[Action item]
Below are records; output exactly the lines from the one with "quote number: D2015/339 -> D2015/042" through their final line.

Difference listings:
------------------------------

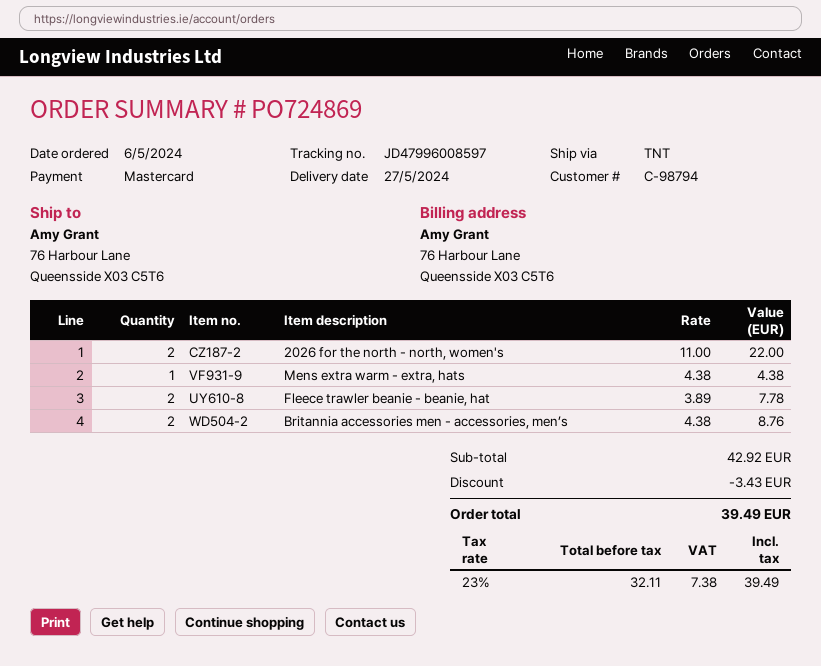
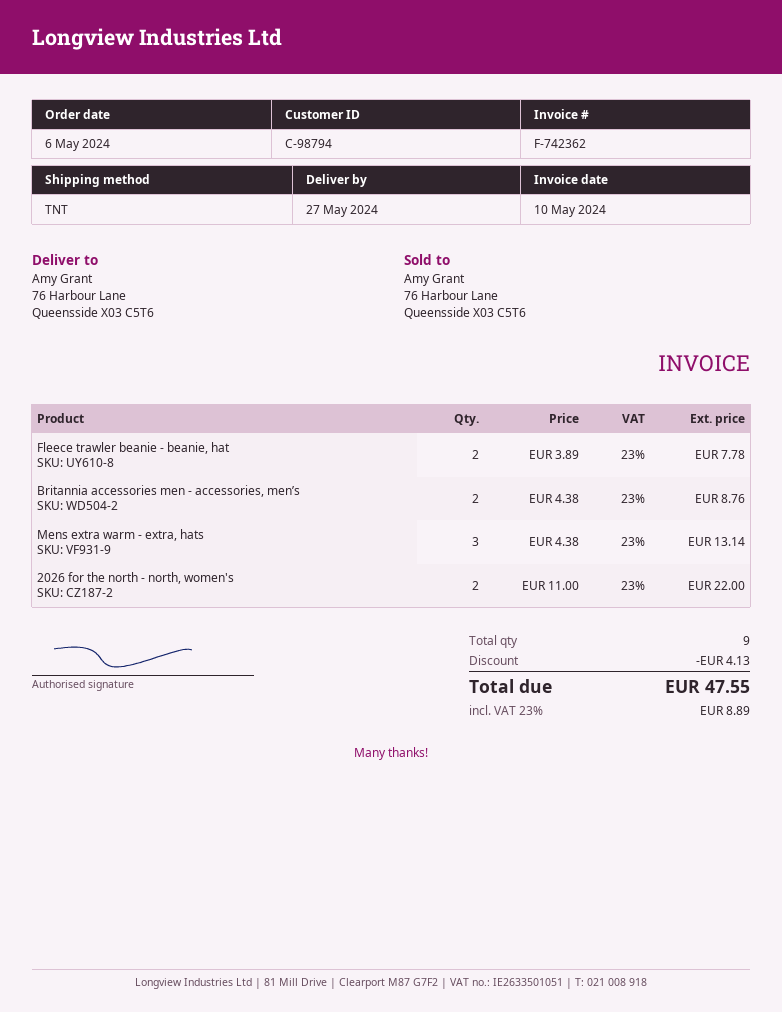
Mens extra warm - extra, hats: 1 x 4.38 = 4.38 -> 3 x 4.38 = 13.14
discount: 3.43 -> 4.13
tax: 23% = 7.38 -> 23% = 8.89
total: 39.49 -> 47.55

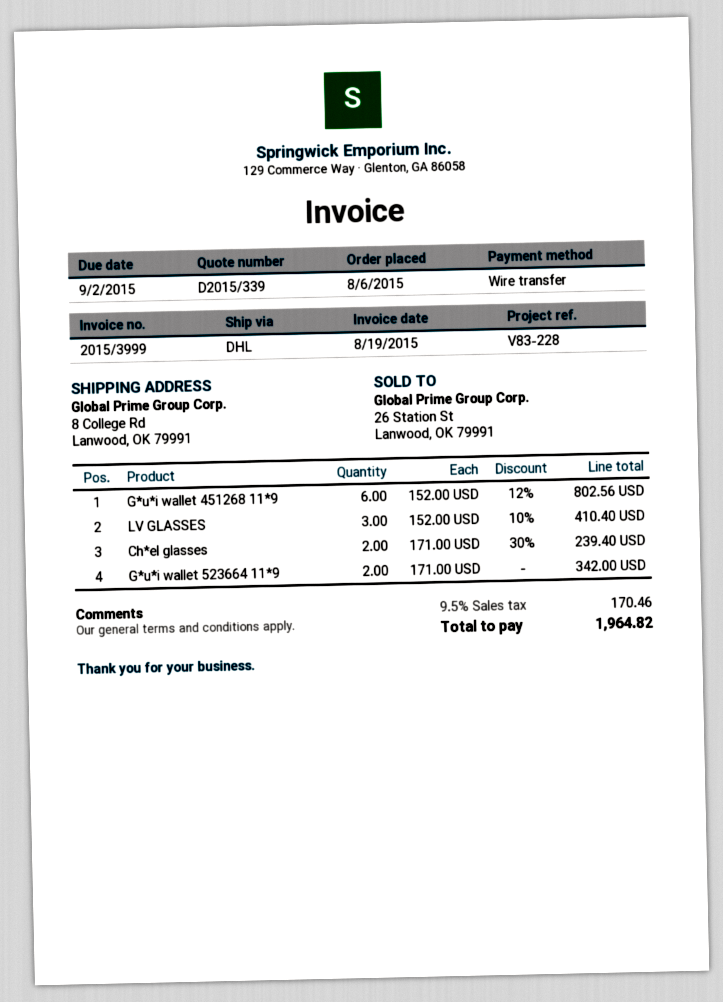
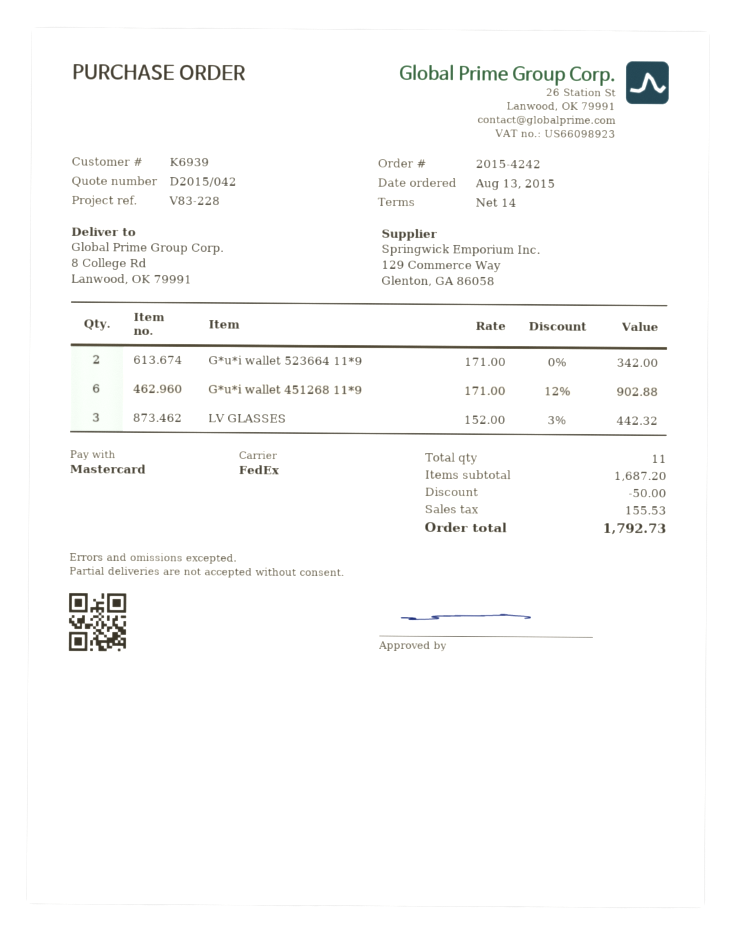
quote number: D2015/339 -> D2015/042
order date: 2015-08-06 -> 2015-08-13
payment method: bank transfer -> Mastercard
shipping method: DHL -> FedEx
G*u*i wallet 451268 11*9: 6 x 152.00 - 12% = 802.56 -> 6 x 171.00 - 12% = 902.88
LV GLASSES: 3 x 152.00 - 10% = 410.40 -> 3 x 152.00 - 3% = 442.32
Ch*el glasses: 2 x 171.00 - 30% = 239.40 -> none
discount: none -> 50.00
tax: 170.46 -> 155.53
total: 1964.82 -> 1792.73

------------------------------

[Completed task]
quote number: D2015/339 -> D2015/042
order date: 2015-08-06 -> 2015-08-13
payment method: bank transfer -> Mastercard
shipping method: DHL -> FedEx
G*u*i wallet 451268 11*9: 6 x 152.00 - 12% = 802.56 -> 6 x 171.00 - 12% = 902.88
LV GLASSES: 3 x 152.00 - 10% = 410.40 -> 3 x 152.00 - 3% = 442.32
Ch*el glasses: 2 x 171.00 - 30% = 239.40 -> none
discount: none -> 50.00
tax: 170.46 -> 155.53
total: 1964.82 -> 1792.73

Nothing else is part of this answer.